The federal surveillance court overseeing the National Security Agency (NSA) has needlessly sacrificed Americans' privacy in giving the U.S. spy agency carte blanche access to phone records, critics say.
The Federal Intelligence Surveillance Court (FISC) on Tuesday releasedÃ'Â a 29-page opinion that explained the court's reasoning for approving the NSA's collection of billions of phone records as part of its counterterrorism activities.
The secretive court released the opinion in response to media reports of NSA data collection of phone records and Internet activity, based on documents supplied by former NSA contractor Edward Snowden.
The court found that the NSA's massive gathering of "all call detail records" from phone companies was justified, because the agency was searching for known and unknown terrorists who may be in the U.S.
Not knowing who the suspects are in advance made it impossible for the NSA to conduct targeted searches, and still do its job of preventing terrorist attacks, it said.

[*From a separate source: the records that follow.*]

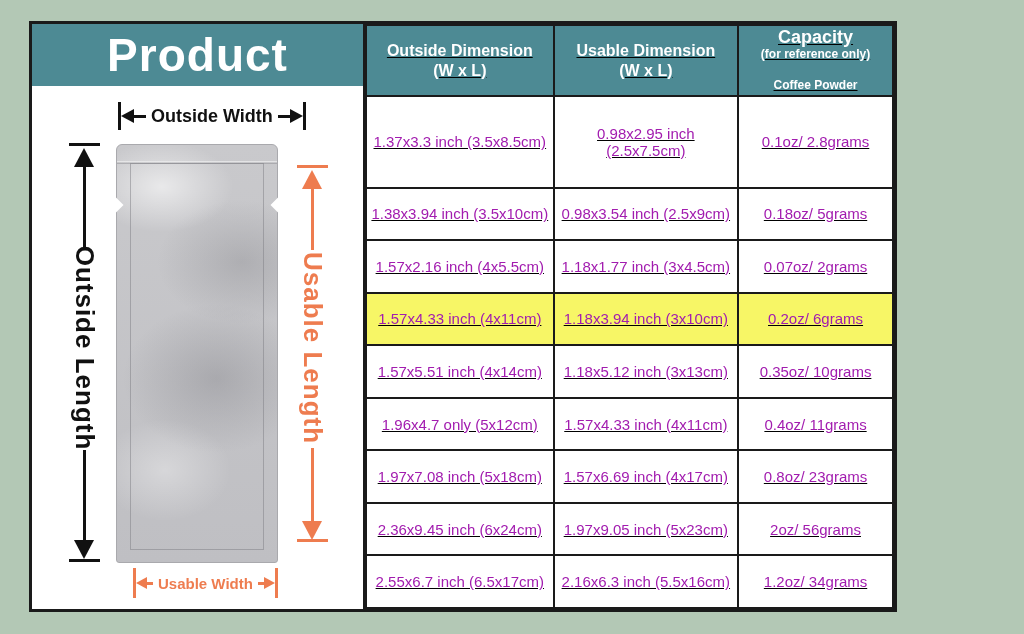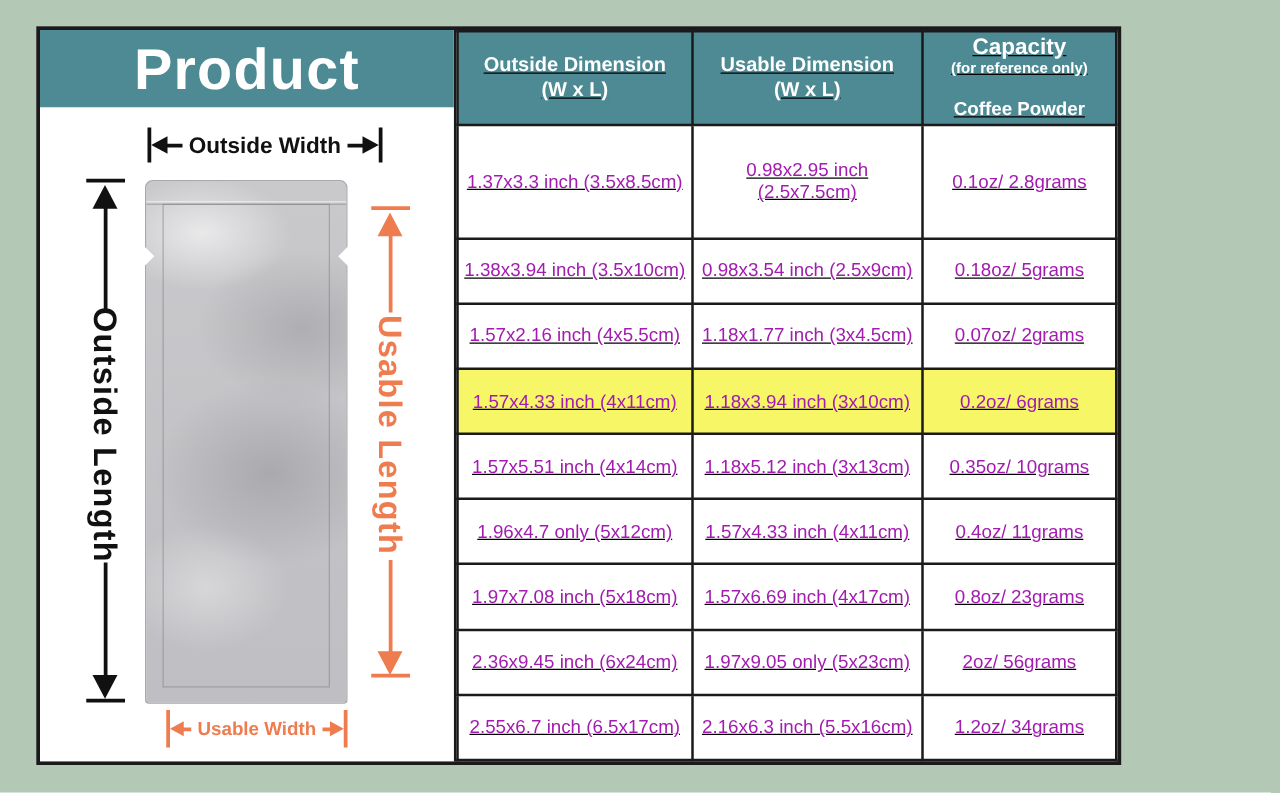--- a/index.html
+++ b/index.html
@@ -91,7 +91,7 @@
   }
   th .cap-title { font-size:18px; line-height:1.1; display:block; }
   th .cap-sub { font-size:12px; font-weight:bold; line-height:1.15; display:block; }
-  th .cap-sub2 { font-size:15px; line-height:1.3; display:block;margin-top:16px; }
+  th .cap-sub2 { font-size:12px; line-height:1.3; display:block;margin-top:16px; }
   td { background:#ffffff; color:#a21caf; font-size:15px; }
   tr.hl td { background:#f7f666; }
   col.c1 { width:35.6%; }

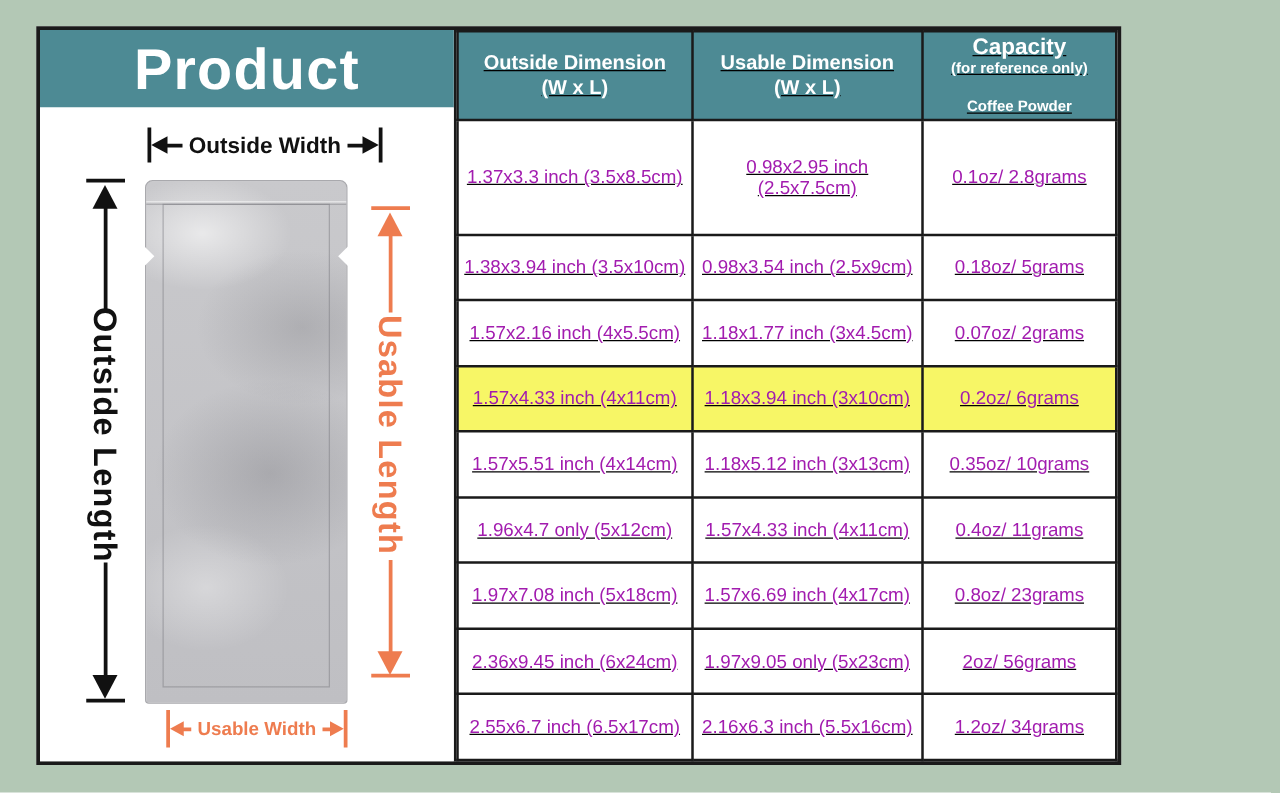--- a/index.html
+++ b/index.html
@@ -218,7 +218,7 @@
   </tr>
           <tr>
     <td>2.36x9.45 inch (6x24cm)</td>
-    <td>1.97x9.05 only (5x23cm)</td>
+    <td>1.97x9.05 inch (5x23cm)</td>
     <td>2oz/ 56grams</td>
   </tr>
           <tr>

The conditions surrounding NSA's work also justified the government showing only a "reasonable grounds to believe" records are needed in an investigation, said the opinion, signed by Judge Claire V. Eagan.
The standard is a much lower burden than what is needed when police seek phone records of potential suspects in crimes that have already been committed.
On Wednesday, critics challenged the court's opinion as a poor interpretation of the Foreign Intelligence Surveillance Act, which established judicial and congressional oversight over the NSA surveillance activities.
Alan Butler, appellate advocacy counsel for the Electronic Privacy Information Center, said the court's assertion that bulk data collection was "necessary" in the search for possible terrorists is the wrong legal standard. Instead, FISA made relevancy to an authorized investigation the standard for determining which data to gather.
"There is no doubt that hundreds of millions of wholly domestic telephone records collected by the NSA each year are irrelevant to any terrorism investigation," Butler said. "The FISC's interpretation of the term 'relevance' in the statute is unprecedented, and legal experts have already indicated that its analysis is weak."
EPIC is one of several civil rights groups suing the NSA for violating privacy protections granted in the U.S. Constitution.
The American Civil Liberties Union, which is also suing the NSA, said the agency could narrow its search from the start, since it typically begins an investigation with a phone number.
Using a pen register, the agency could find all the numbers called from that telephone line and continue tracing lines that appear suspicious. That approach would protect the privacy of millions of innocent Americans.
"There's no reason [the NSA] can't target that surveillance at the outset to figure out the entire network of people who are calling each other," said Alex Abdo, staff attorney for the ACLU.
The ACLU is scheduled to argue its NSA suit before a federal court judge in New York on Nov. 1.
In general, critics of the FISC opinion said the government could use the court's rationale to collect any information on Americans, from financial transactions to all Internet activity.
"The way big data works there is no such thing as irrelevant data in this case," said Peter Ludlow, a professor at Northwestern University who has written extensively about government surveillance. "Absolutely anything could be relevant to predicting an increased likelihood of criminal activity by someone."
Documents allegedly stolen by Snowden showed that U.S. tech companies, such as Google, Facebook and Microsoft, have collaborated with the NSA. The revelations brought dire warnings by experts that the industry would suffer heavy financial damage, particularly overseas.
So far, there has been no fallout, reports Reuters. Google, Microsoft and Amazon told the news agency they have seen no impact on their businesses. Amazon was not listed in the Snowden documents, but was seen as a likely victim of the exposure of NSA activity.